INPUT RECORDS =>

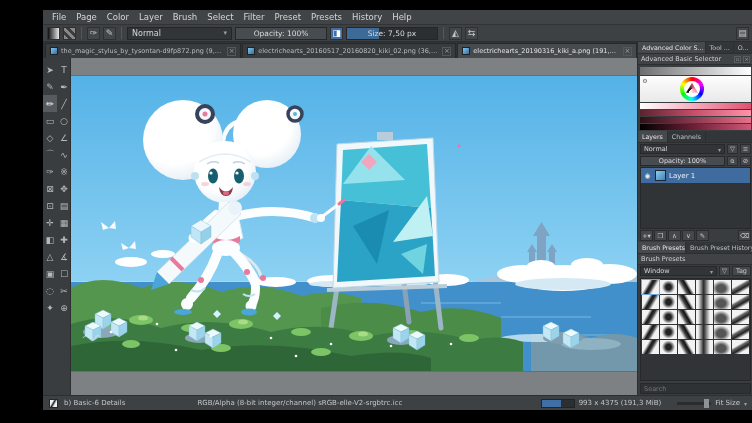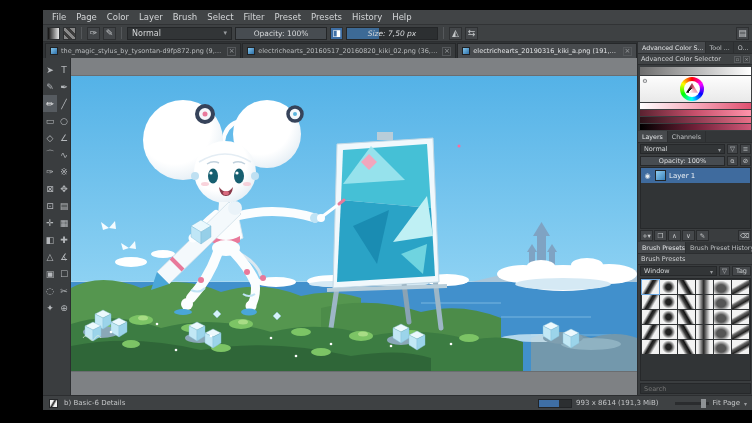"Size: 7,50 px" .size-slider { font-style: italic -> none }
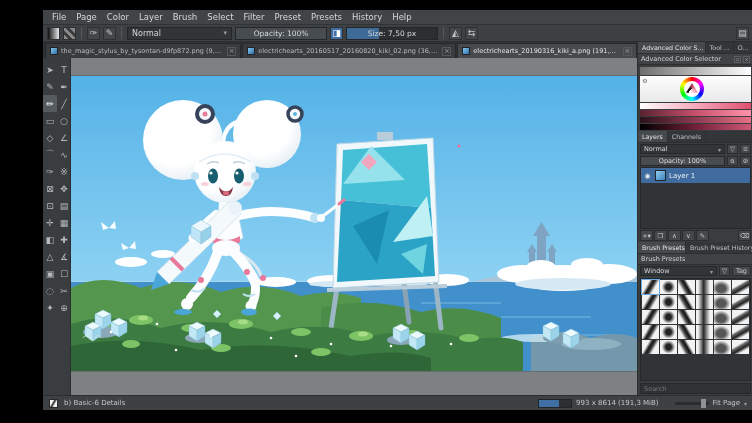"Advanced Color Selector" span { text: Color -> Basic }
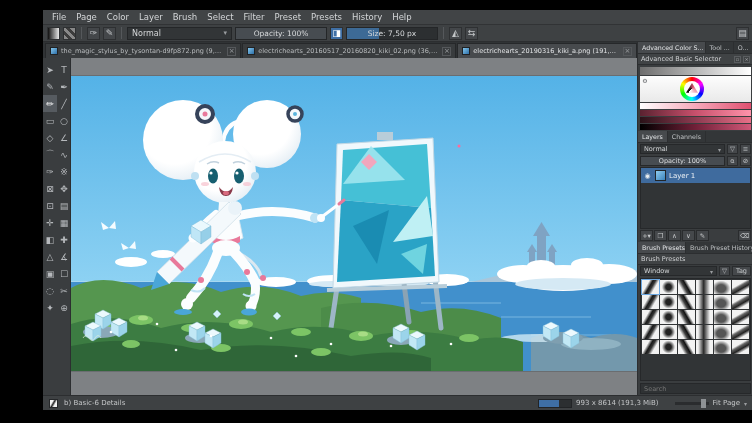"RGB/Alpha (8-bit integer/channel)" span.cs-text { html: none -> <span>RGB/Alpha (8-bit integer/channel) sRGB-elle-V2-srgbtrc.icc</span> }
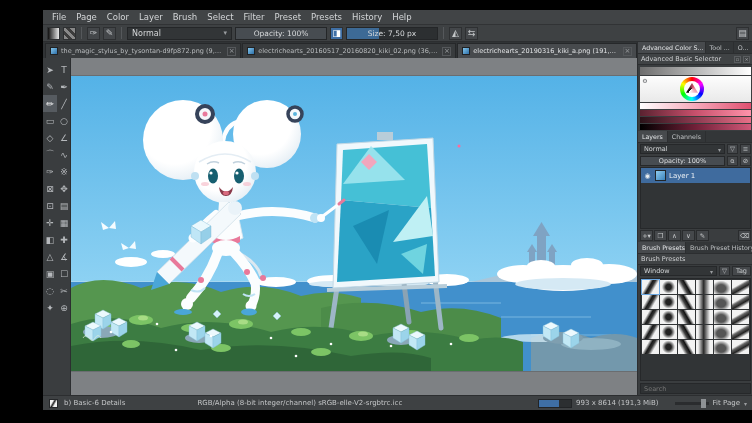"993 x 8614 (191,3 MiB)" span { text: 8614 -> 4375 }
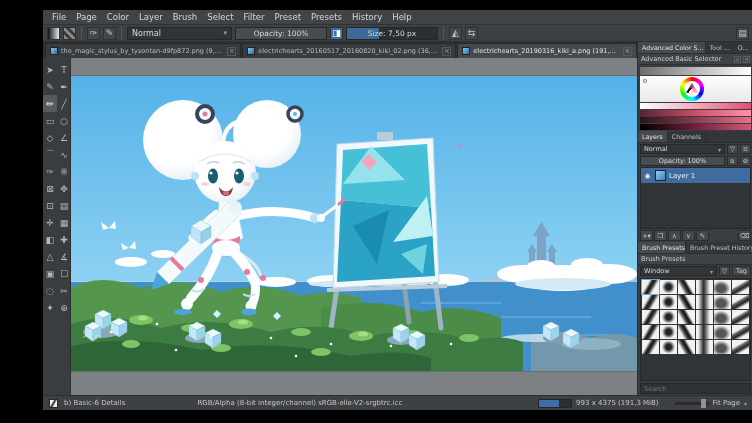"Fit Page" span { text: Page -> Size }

==

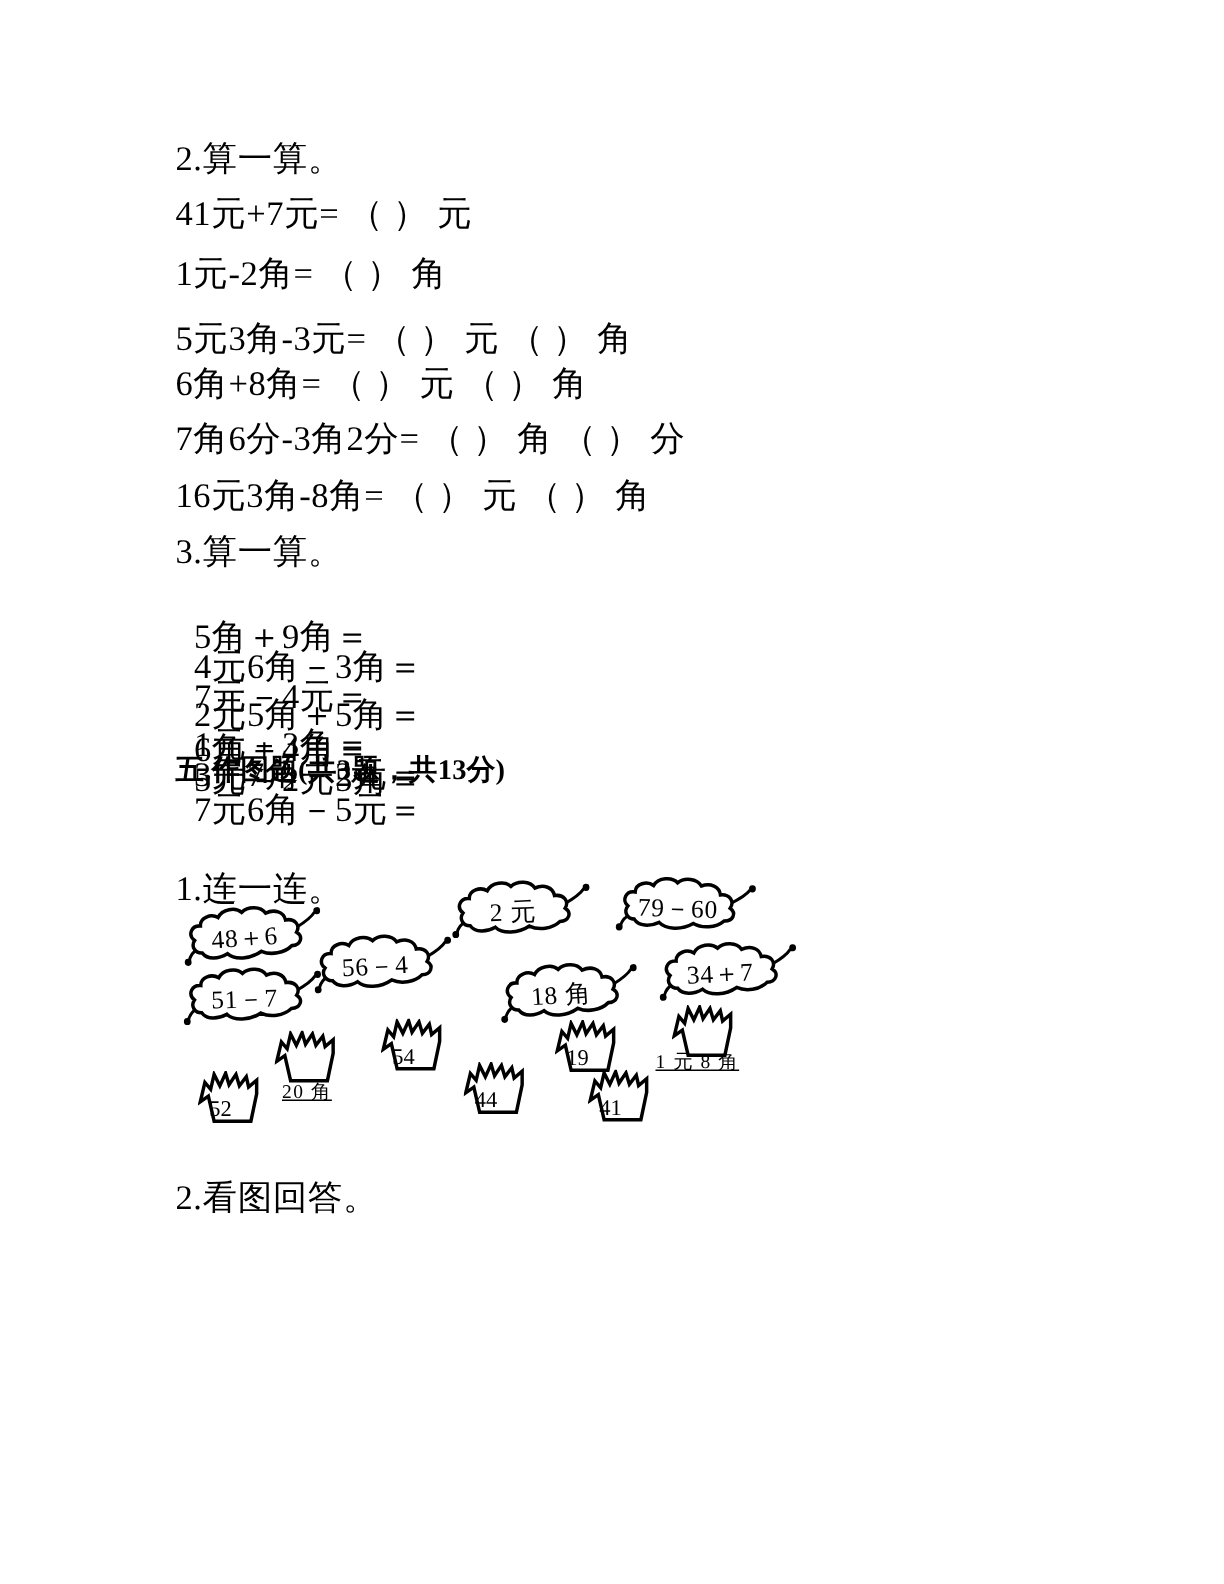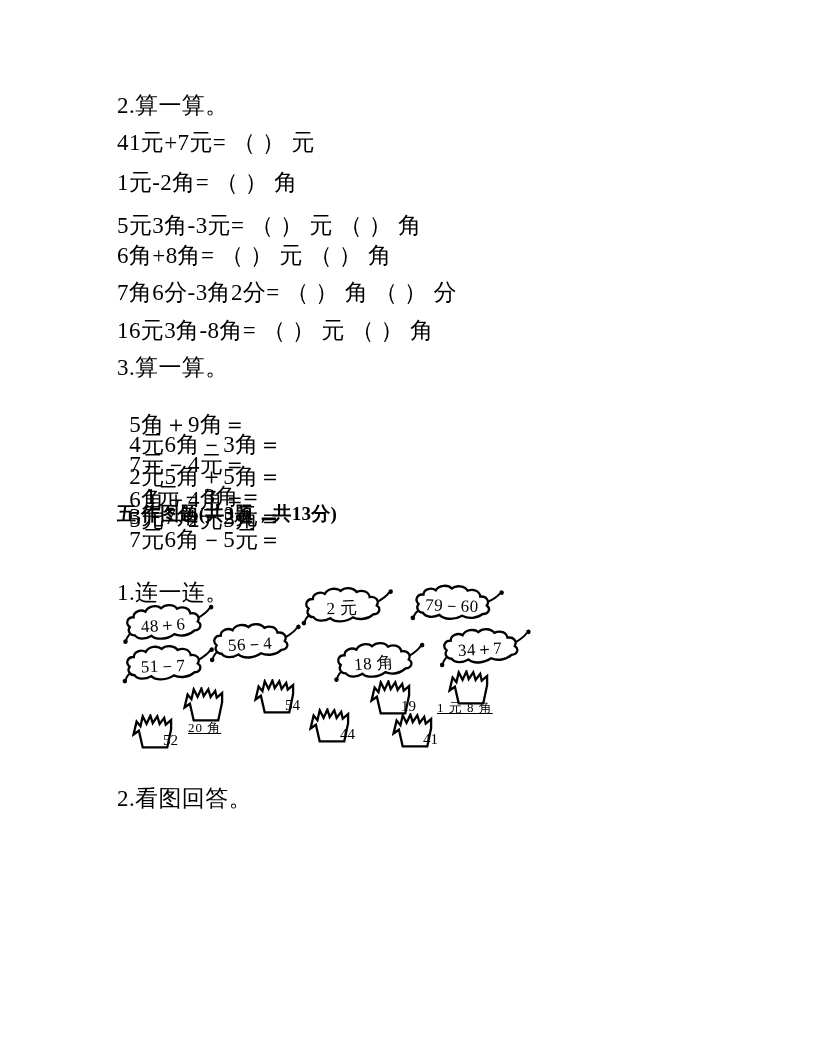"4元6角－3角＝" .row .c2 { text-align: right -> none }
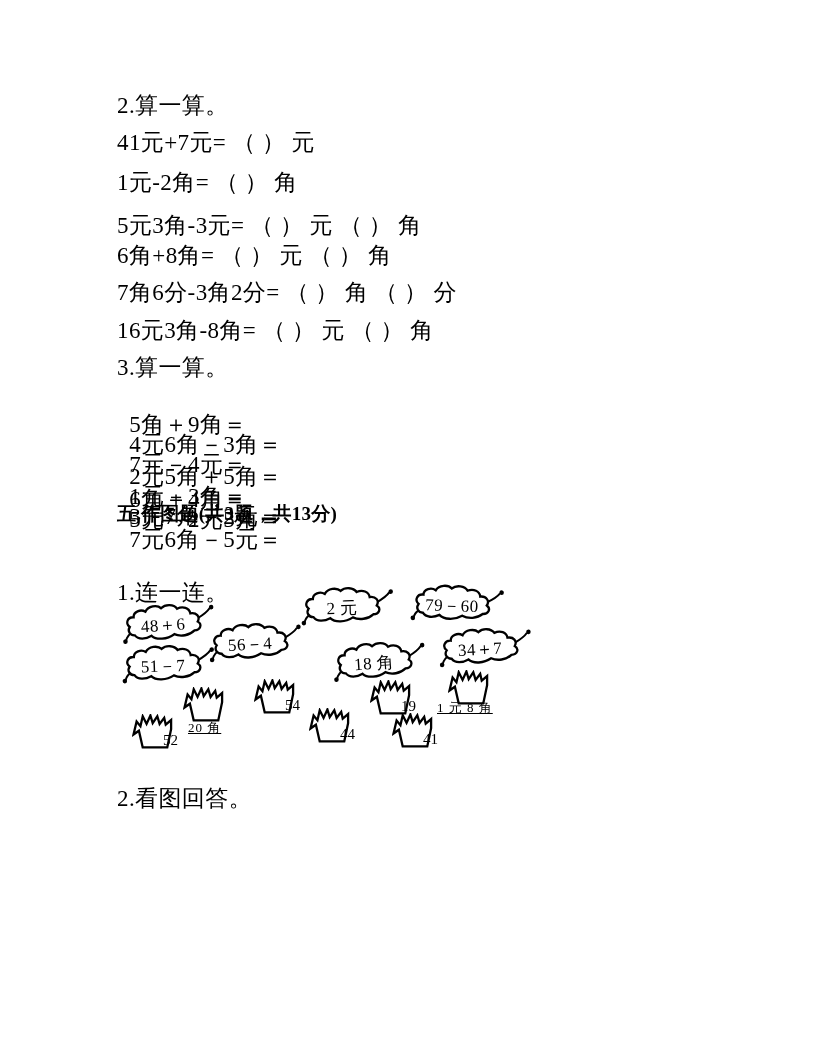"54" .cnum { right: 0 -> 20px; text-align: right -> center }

==

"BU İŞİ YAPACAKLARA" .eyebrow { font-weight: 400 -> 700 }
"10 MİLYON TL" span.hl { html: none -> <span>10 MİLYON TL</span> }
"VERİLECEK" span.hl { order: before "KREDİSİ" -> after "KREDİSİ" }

TASK REQUIREMENTS =>
Starting at the line containing "font-style: italic ->" and finishing at the line containing "text: Page ->", return those lines exactly as they appear above, without the pictures.

EXERCISE SOLUTION =>
"Size: 7,50 px" .size-slider { font-style: italic -> none }
"Advanced Color Selector" span { text: Color -> Basic }
"RGB/Alpha (8-bit integer/channel)" span.cs-text { html: none -> <span>RGB/Alpha (8-bit integer/channel) sRGB-elle-V2-srgbtrc.icc</span> }
"993 x 8614 (191,3 MiB)" span { text: 8614 -> 4375 }
"Fit Page" span { text: Page -> Size }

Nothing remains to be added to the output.